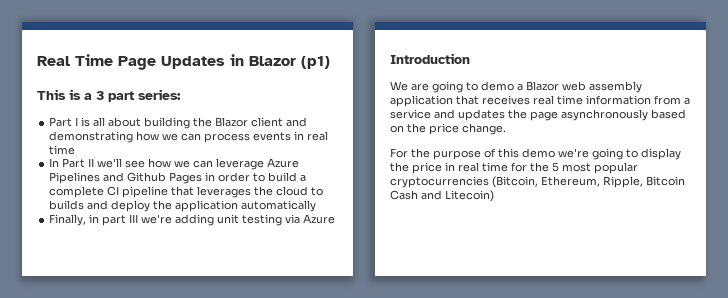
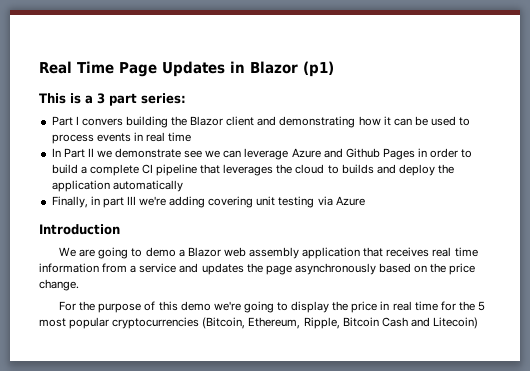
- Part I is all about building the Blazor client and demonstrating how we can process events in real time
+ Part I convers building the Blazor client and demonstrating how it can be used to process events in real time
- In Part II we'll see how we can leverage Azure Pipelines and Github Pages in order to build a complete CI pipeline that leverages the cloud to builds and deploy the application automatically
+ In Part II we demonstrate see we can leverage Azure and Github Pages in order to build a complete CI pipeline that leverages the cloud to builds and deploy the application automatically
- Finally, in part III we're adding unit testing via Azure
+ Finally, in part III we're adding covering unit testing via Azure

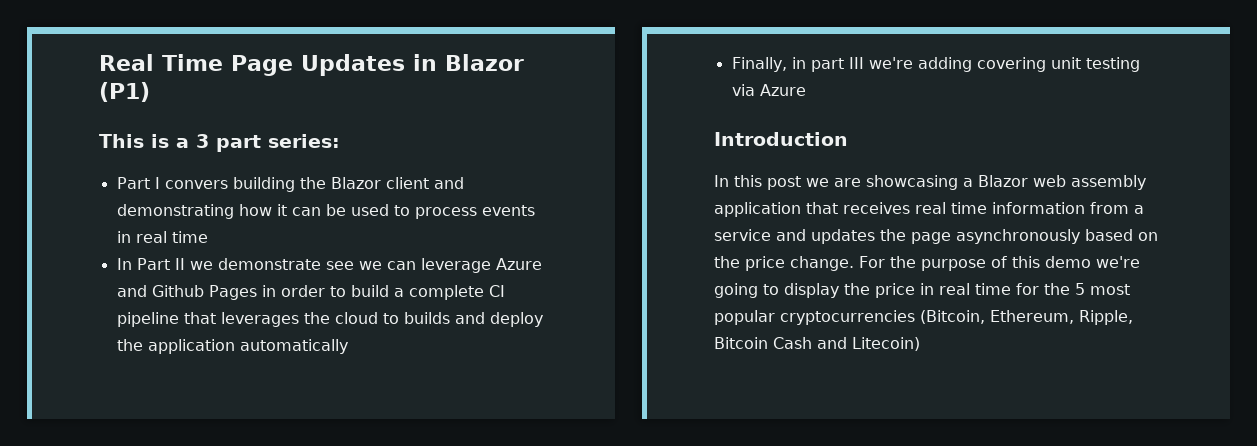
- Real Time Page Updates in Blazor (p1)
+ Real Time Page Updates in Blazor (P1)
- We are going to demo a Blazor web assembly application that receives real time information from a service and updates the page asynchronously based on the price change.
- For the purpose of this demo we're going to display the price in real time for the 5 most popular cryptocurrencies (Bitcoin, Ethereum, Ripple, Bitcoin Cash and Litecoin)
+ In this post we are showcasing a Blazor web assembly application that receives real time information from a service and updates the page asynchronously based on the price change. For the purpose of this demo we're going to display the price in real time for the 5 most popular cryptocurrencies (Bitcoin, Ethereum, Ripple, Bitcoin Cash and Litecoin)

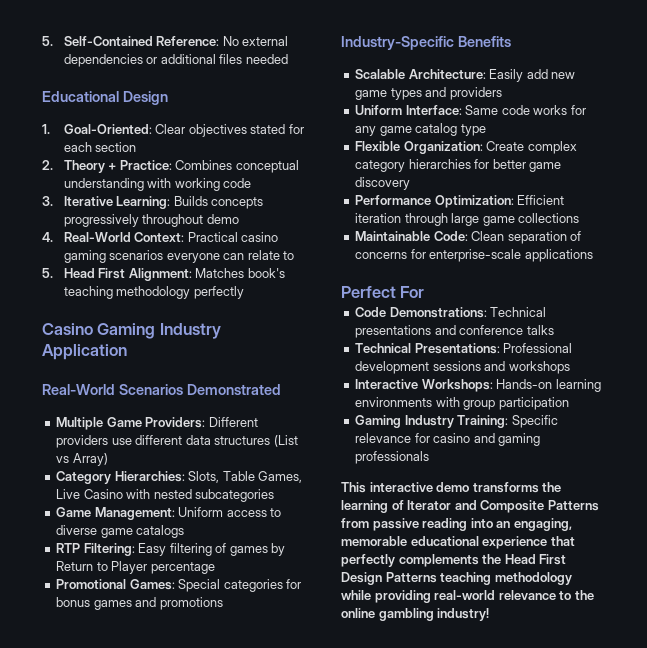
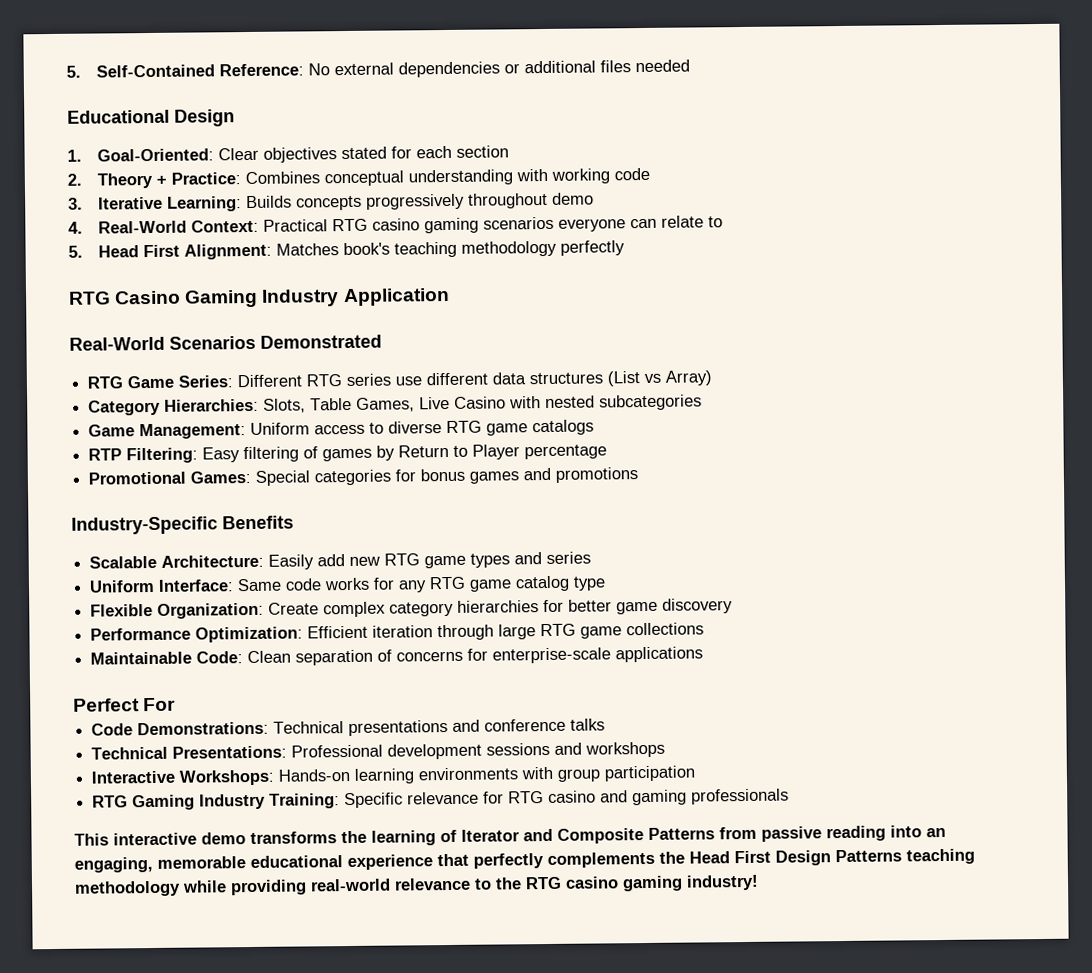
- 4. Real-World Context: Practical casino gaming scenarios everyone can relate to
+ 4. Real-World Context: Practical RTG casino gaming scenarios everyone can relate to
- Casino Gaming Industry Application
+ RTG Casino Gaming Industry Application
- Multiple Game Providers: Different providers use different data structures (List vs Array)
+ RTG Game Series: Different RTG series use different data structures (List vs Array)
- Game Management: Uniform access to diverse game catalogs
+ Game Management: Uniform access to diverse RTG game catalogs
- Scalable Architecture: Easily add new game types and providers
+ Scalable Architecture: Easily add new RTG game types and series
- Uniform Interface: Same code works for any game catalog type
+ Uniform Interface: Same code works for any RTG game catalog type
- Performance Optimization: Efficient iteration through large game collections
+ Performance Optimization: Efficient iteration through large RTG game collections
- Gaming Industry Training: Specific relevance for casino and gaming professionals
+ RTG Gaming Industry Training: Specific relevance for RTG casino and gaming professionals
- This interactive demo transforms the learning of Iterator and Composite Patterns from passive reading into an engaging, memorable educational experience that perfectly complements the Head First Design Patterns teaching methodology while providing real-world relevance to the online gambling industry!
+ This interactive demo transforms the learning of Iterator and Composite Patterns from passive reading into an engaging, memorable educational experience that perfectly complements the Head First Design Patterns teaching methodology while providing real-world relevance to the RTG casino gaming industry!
◆ ◆ ◆
- EXERCISE: Please give back exactly, and with no pictures, the lines from where the listing above begins through the line containing "RTG game catalog type".

- SOLVED EXERCISE:
- Part I is all about building the Blazor client and demonstrating how we can process events in real time
+ Part I convers building the Blazor client and demonstrating how it can be used to process events in real time
- In Part II we'll see how we can leverage Azure Pipelines and Github Pages in order to build a complete CI pipeline that leverages the cloud to builds and deploy the application automatically
+ In Part II we demonstrate see we can leverage Azure and Github Pages in order to build a complete CI pipeline that leverages the cloud to builds and deploy the application automatically
- Finally, in part III we're adding unit testing via Azure
+ Finally, in part III we're adding covering unit testing via Azure

- Real Time Page Updates in Blazor (p1)
+ Real Time Page Updates in Blazor (P1)
- We are going to demo a Blazor web assembly application that receives real time information from a service and updates the page asynchronously based on the price change.
- For the purpose of this demo we're going to display the price in real time for the 5 most popular cryptocurrencies (Bitcoin, Ethereum, Ripple, Bitcoin Cash and Litecoin)
+ In this post we are showcasing a Blazor web assembly application that receives real time information from a service and updates the page asynchronously based on the price change. For the purpose of this demo we're going to display the price in real time for the 5 most popular cryptocurrencies (Bitcoin, Ethereum, Ripple, Bitcoin Cash and Litecoin)

- 4. Real-World Context: Practical casino gaming scenarios everyone can relate to
+ 4. Real-World Context: Practical RTG casino gaming scenarios everyone can relate to
- Casino Gaming Industry Application
+ RTG Casino Gaming Industry Application
- Multiple Game Providers: Different providers use different data structures (List vs Array)
+ RTG Game Series: Different RTG series use different data structures (List vs Array)
- Game Management: Uniform access to diverse game catalogs
+ Game Management: Uniform access to diverse RTG game catalogs
- Scalable Architecture: Easily add new game types and providers
+ Scalable Architecture: Easily add new RTG game types and series
- Uniform Interface: Same code works for any game catalog type
+ Uniform Interface: Same code works for any RTG game catalog type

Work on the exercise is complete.